▶ REQUIRED WORK
Reproduce the following data exactly, minus any images.

▶ SOURCE DATA
---*---
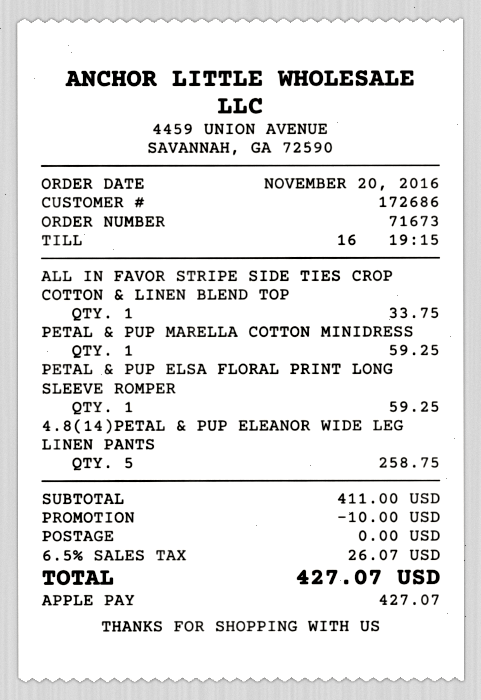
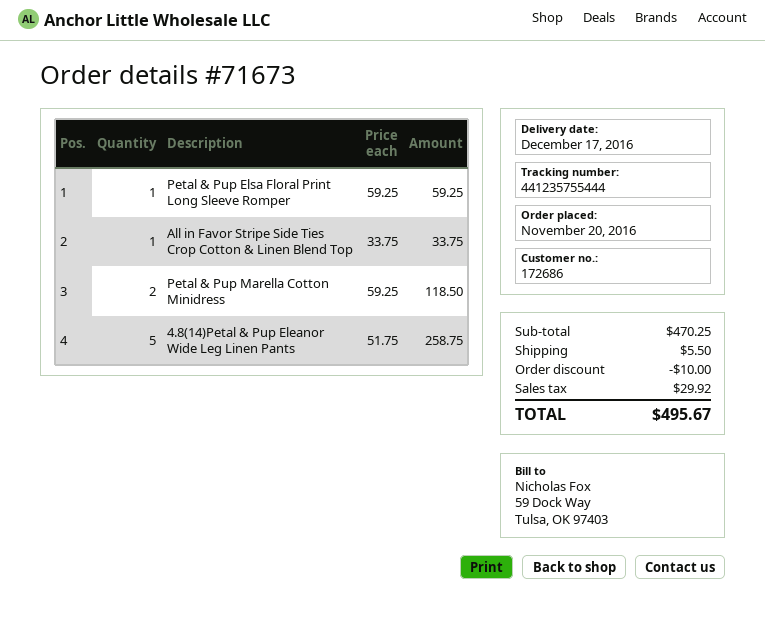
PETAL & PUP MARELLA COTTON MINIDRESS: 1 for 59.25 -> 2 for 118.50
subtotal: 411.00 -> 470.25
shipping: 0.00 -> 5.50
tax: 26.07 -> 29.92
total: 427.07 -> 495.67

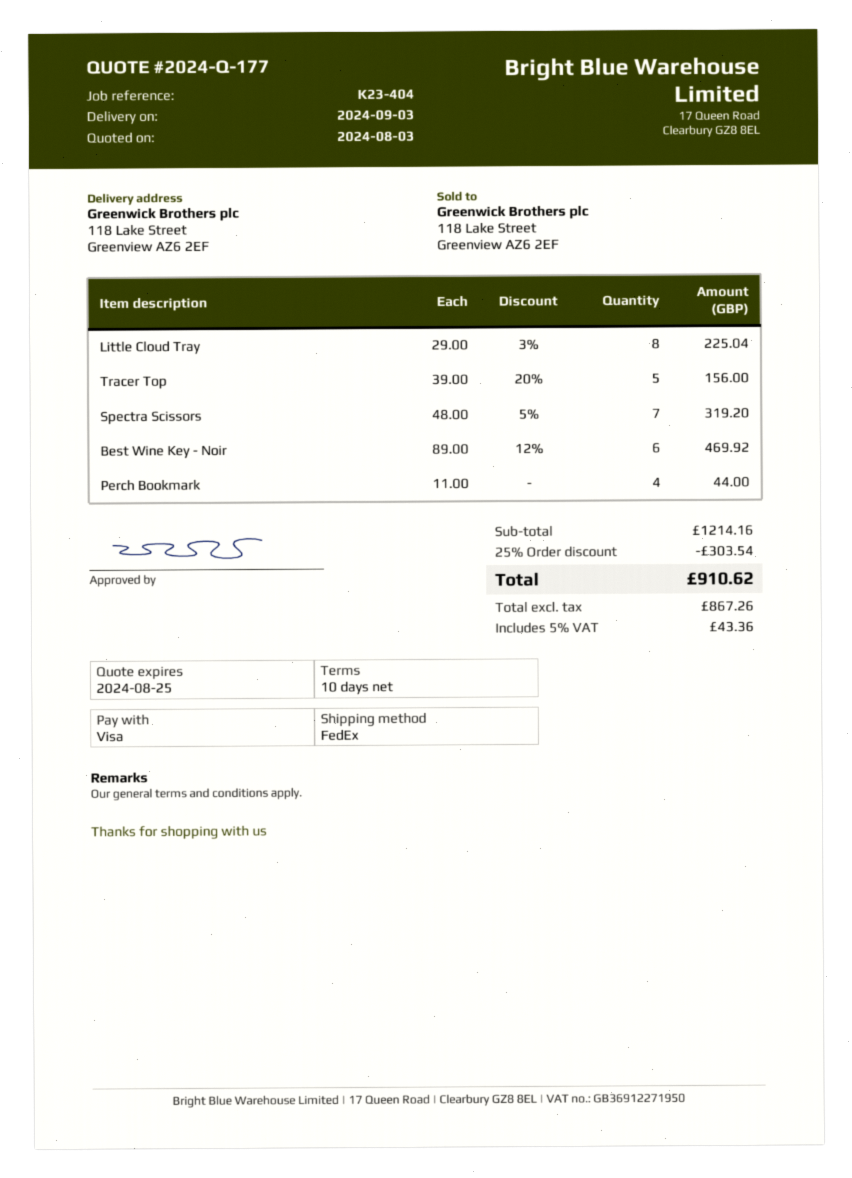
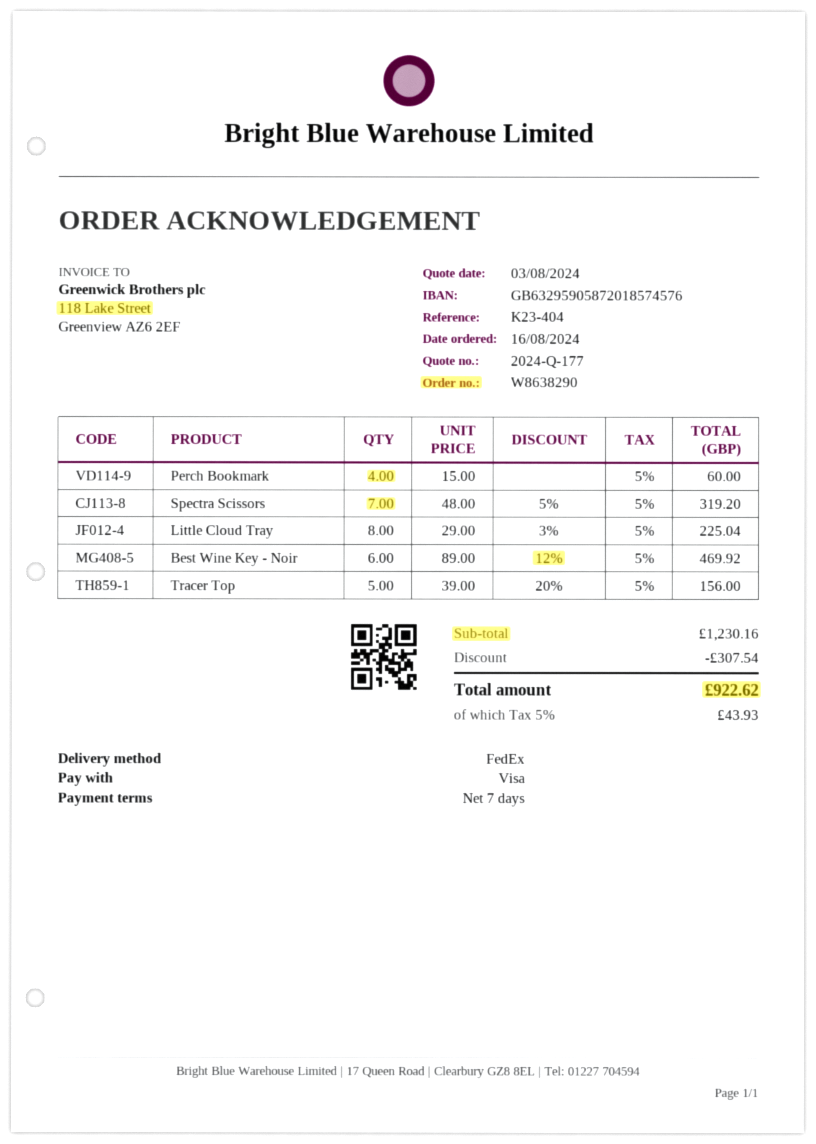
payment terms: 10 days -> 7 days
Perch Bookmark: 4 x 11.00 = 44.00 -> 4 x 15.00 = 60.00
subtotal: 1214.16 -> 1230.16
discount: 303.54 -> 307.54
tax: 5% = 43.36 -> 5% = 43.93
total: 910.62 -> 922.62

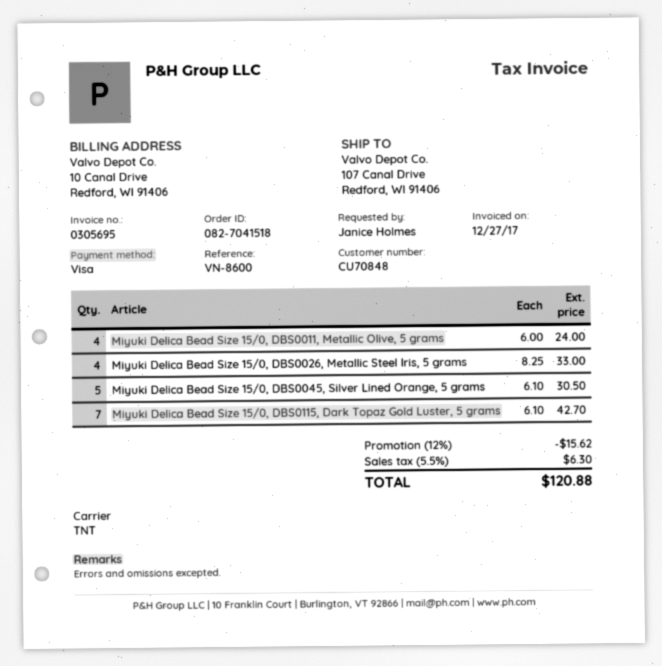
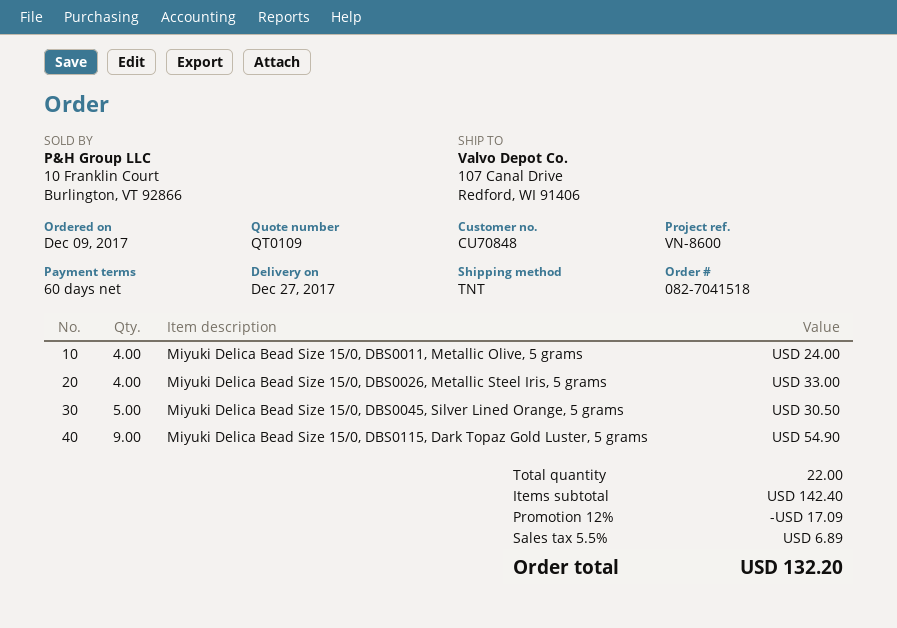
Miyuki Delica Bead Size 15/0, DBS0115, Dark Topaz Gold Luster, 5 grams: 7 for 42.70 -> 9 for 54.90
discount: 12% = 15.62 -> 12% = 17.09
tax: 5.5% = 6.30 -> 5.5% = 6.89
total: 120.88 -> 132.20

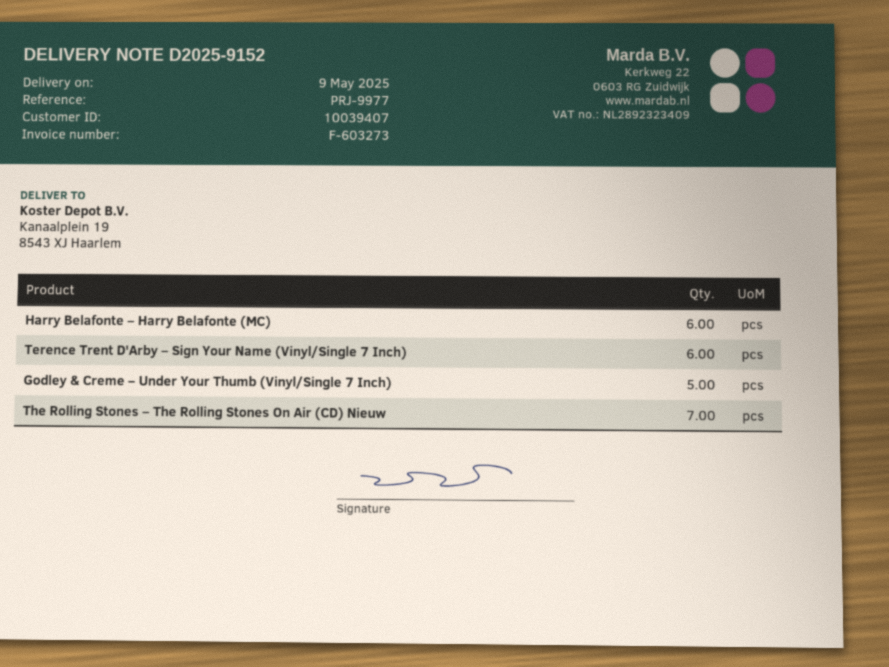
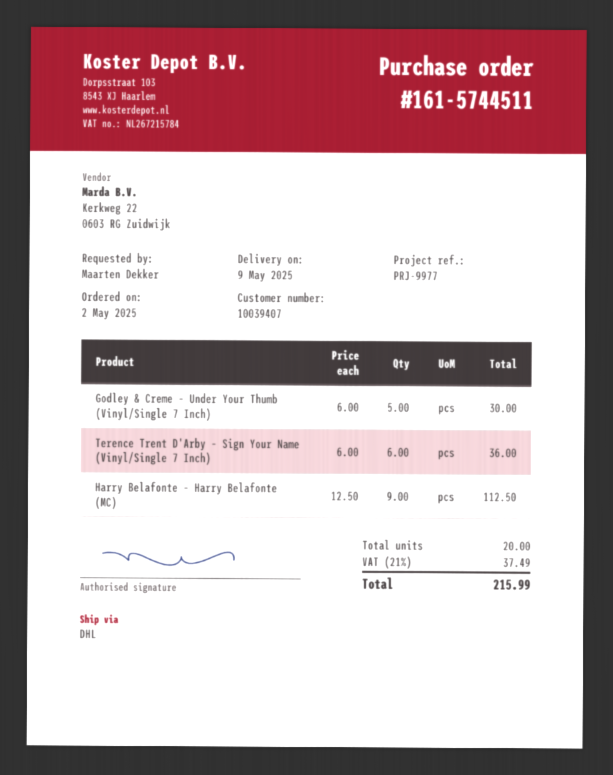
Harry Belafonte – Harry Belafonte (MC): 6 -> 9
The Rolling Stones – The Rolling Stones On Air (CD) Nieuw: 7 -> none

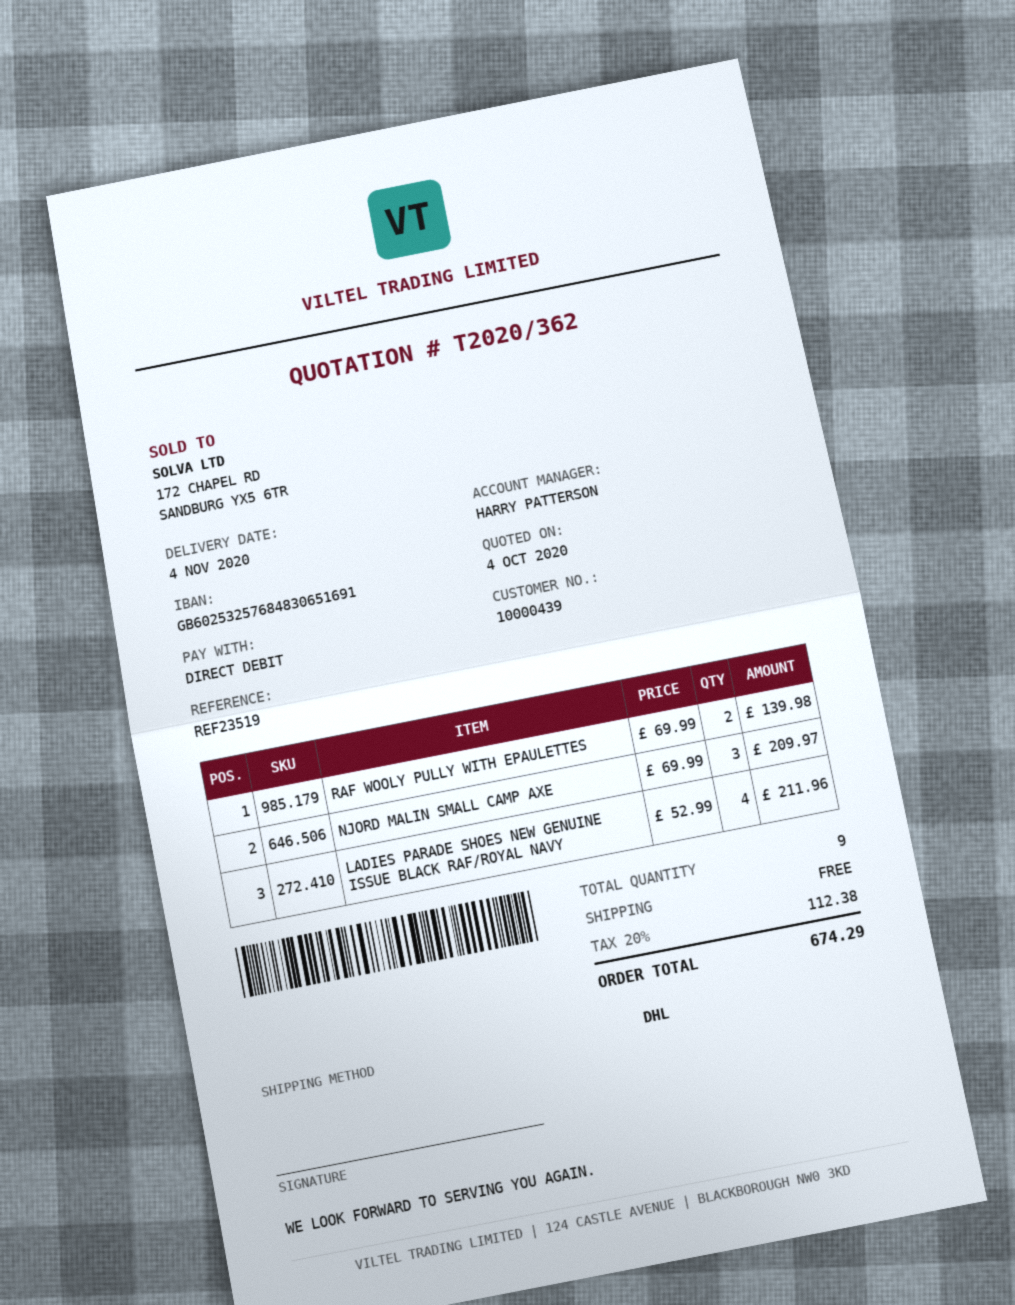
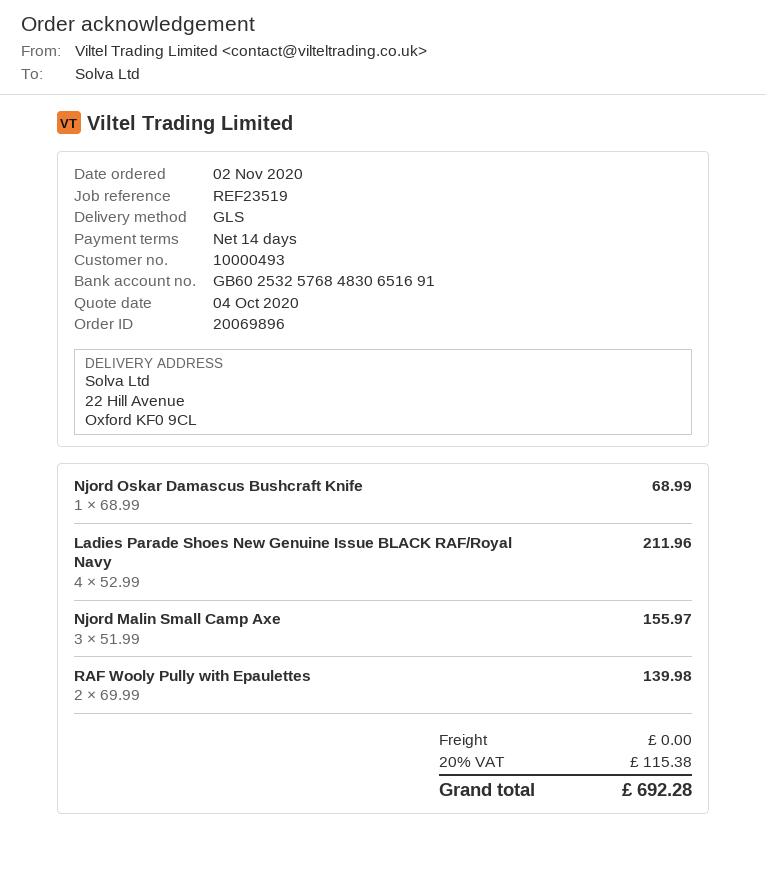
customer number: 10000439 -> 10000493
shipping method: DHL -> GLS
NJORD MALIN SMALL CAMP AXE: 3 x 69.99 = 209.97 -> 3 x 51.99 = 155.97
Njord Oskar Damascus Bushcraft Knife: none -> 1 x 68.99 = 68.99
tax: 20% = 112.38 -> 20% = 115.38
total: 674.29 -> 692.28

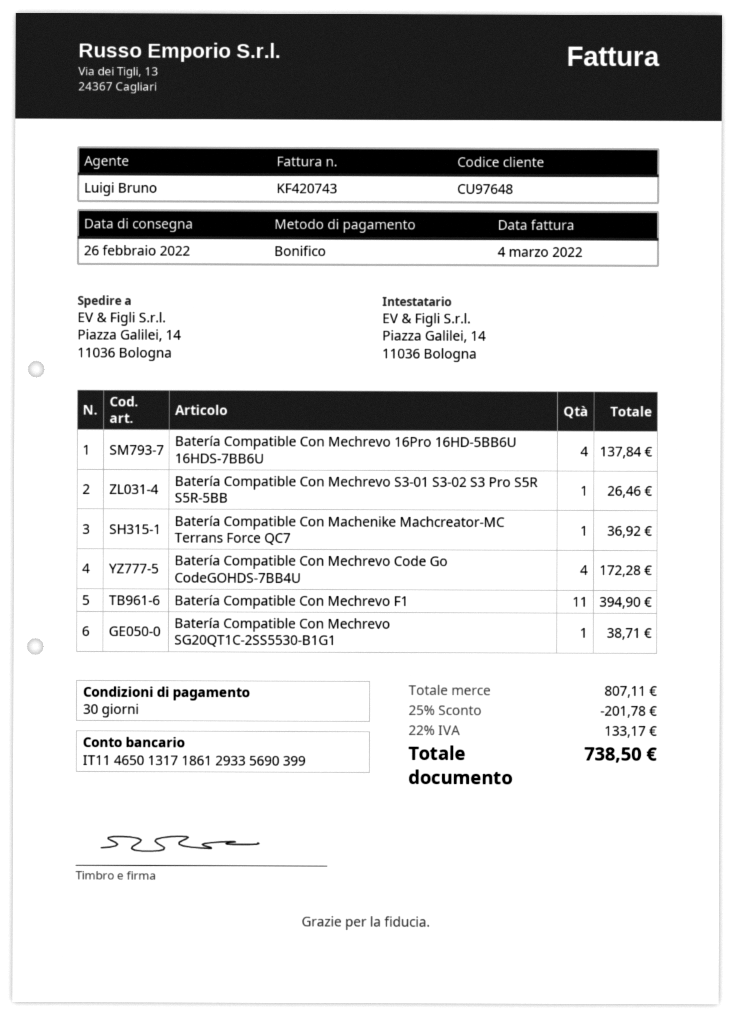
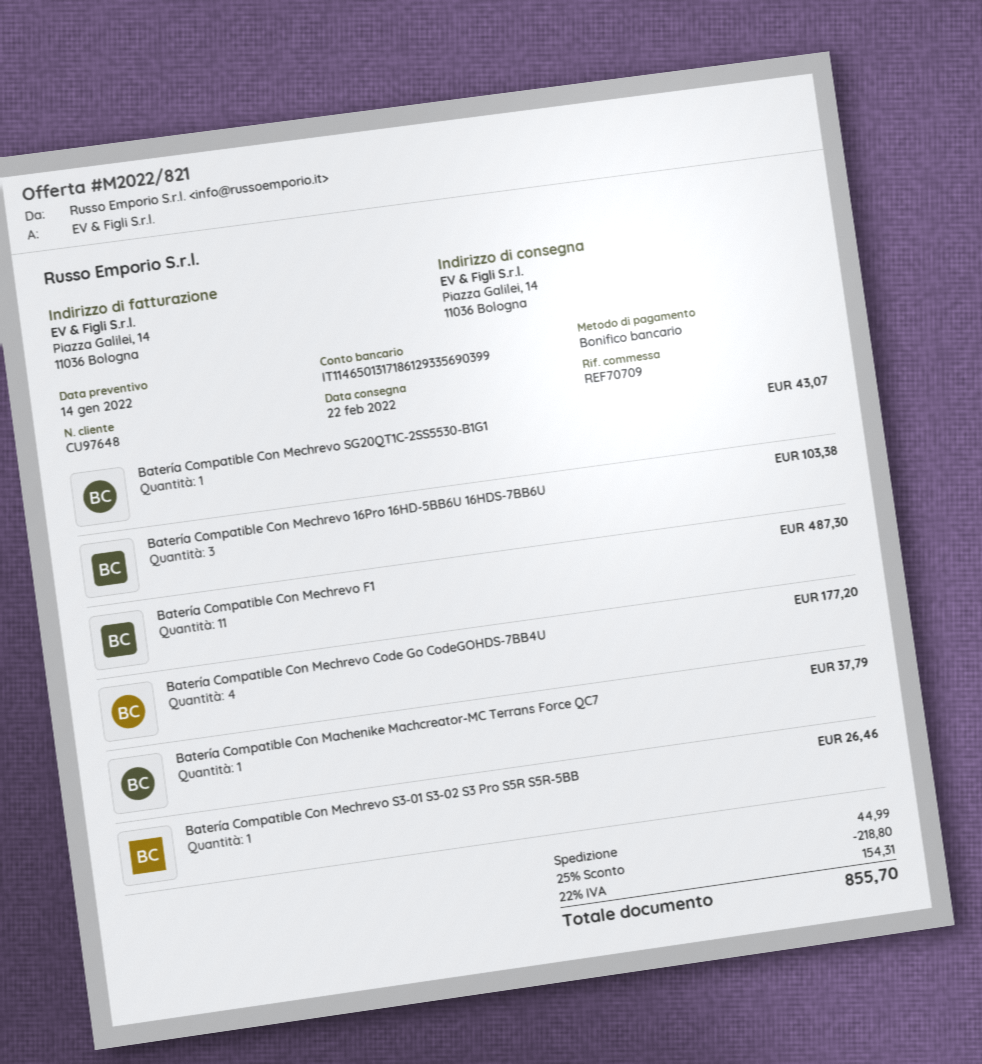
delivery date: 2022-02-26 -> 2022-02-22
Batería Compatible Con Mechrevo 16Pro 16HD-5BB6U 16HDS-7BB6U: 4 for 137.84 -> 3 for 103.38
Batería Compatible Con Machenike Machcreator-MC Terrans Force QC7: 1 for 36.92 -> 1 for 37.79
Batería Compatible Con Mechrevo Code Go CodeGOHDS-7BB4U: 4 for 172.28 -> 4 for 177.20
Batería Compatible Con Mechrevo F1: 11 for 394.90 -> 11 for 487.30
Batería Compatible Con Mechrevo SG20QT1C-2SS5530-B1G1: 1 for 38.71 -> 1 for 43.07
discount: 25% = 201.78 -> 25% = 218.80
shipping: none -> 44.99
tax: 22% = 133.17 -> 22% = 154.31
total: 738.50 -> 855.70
---*---
▶ OUTPUT
PETAL & PUP MARELLA COTTON MINIDRESS: 1 for 59.25 -> 2 for 118.50
subtotal: 411.00 -> 470.25
shipping: 0.00 -> 5.50
tax: 26.07 -> 29.92
total: 427.07 -> 495.67

payment terms: 10 days -> 7 days
Perch Bookmark: 4 x 11.00 = 44.00 -> 4 x 15.00 = 60.00
subtotal: 1214.16 -> 1230.16
discount: 303.54 -> 307.54
tax: 5% = 43.36 -> 5% = 43.93
total: 910.62 -> 922.62

Miyuki Delica Bead Size 15/0, DBS0115, Dark Topaz Gold Luster, 5 grams: 7 for 42.70 -> 9 for 54.90
discount: 12% = 15.62 -> 12% = 17.09
tax: 5.5% = 6.30 -> 5.5% = 6.89
total: 120.88 -> 132.20

Harry Belafonte – Harry Belafonte (MC): 6 -> 9
The Rolling Stones – The Rolling Stones On Air (CD) Nieuw: 7 -> none

customer number: 10000439 -> 10000493
shipping method: DHL -> GLS
NJORD MALIN SMALL CAMP AXE: 3 x 69.99 = 209.97 -> 3 x 51.99 = 155.97
Njord Oskar Damascus Bushcraft Knife: none -> 1 x 68.99 = 68.99
tax: 20% = 112.38 -> 20% = 115.38
total: 674.29 -> 692.28

delivery date: 2022-02-26 -> 2022-02-22
Batería Compatible Con Mechrevo 16Pro 16HD-5BB6U 16HDS-7BB6U: 4 for 137.84 -> 3 for 103.38
Batería Compatible Con Machenike Machcreator-MC Terrans Force QC7: 1 for 36.92 -> 1 for 37.79
Batería Compatible Con Mechrevo Code Go CodeGOHDS-7BB4U: 4 for 172.28 -> 4 for 177.20
Batería Compatible Con Mechrevo F1: 11 for 394.90 -> 11 for 487.30
Batería Compatible Con Mechrevo SG20QT1C-2SS5530-B1G1: 1 for 38.71 -> 1 for 43.07
discount: 25% = 201.78 -> 25% = 218.80
shipping: none -> 44.99
tax: 22% = 133.17 -> 22% = 154.31
total: 738.50 -> 855.70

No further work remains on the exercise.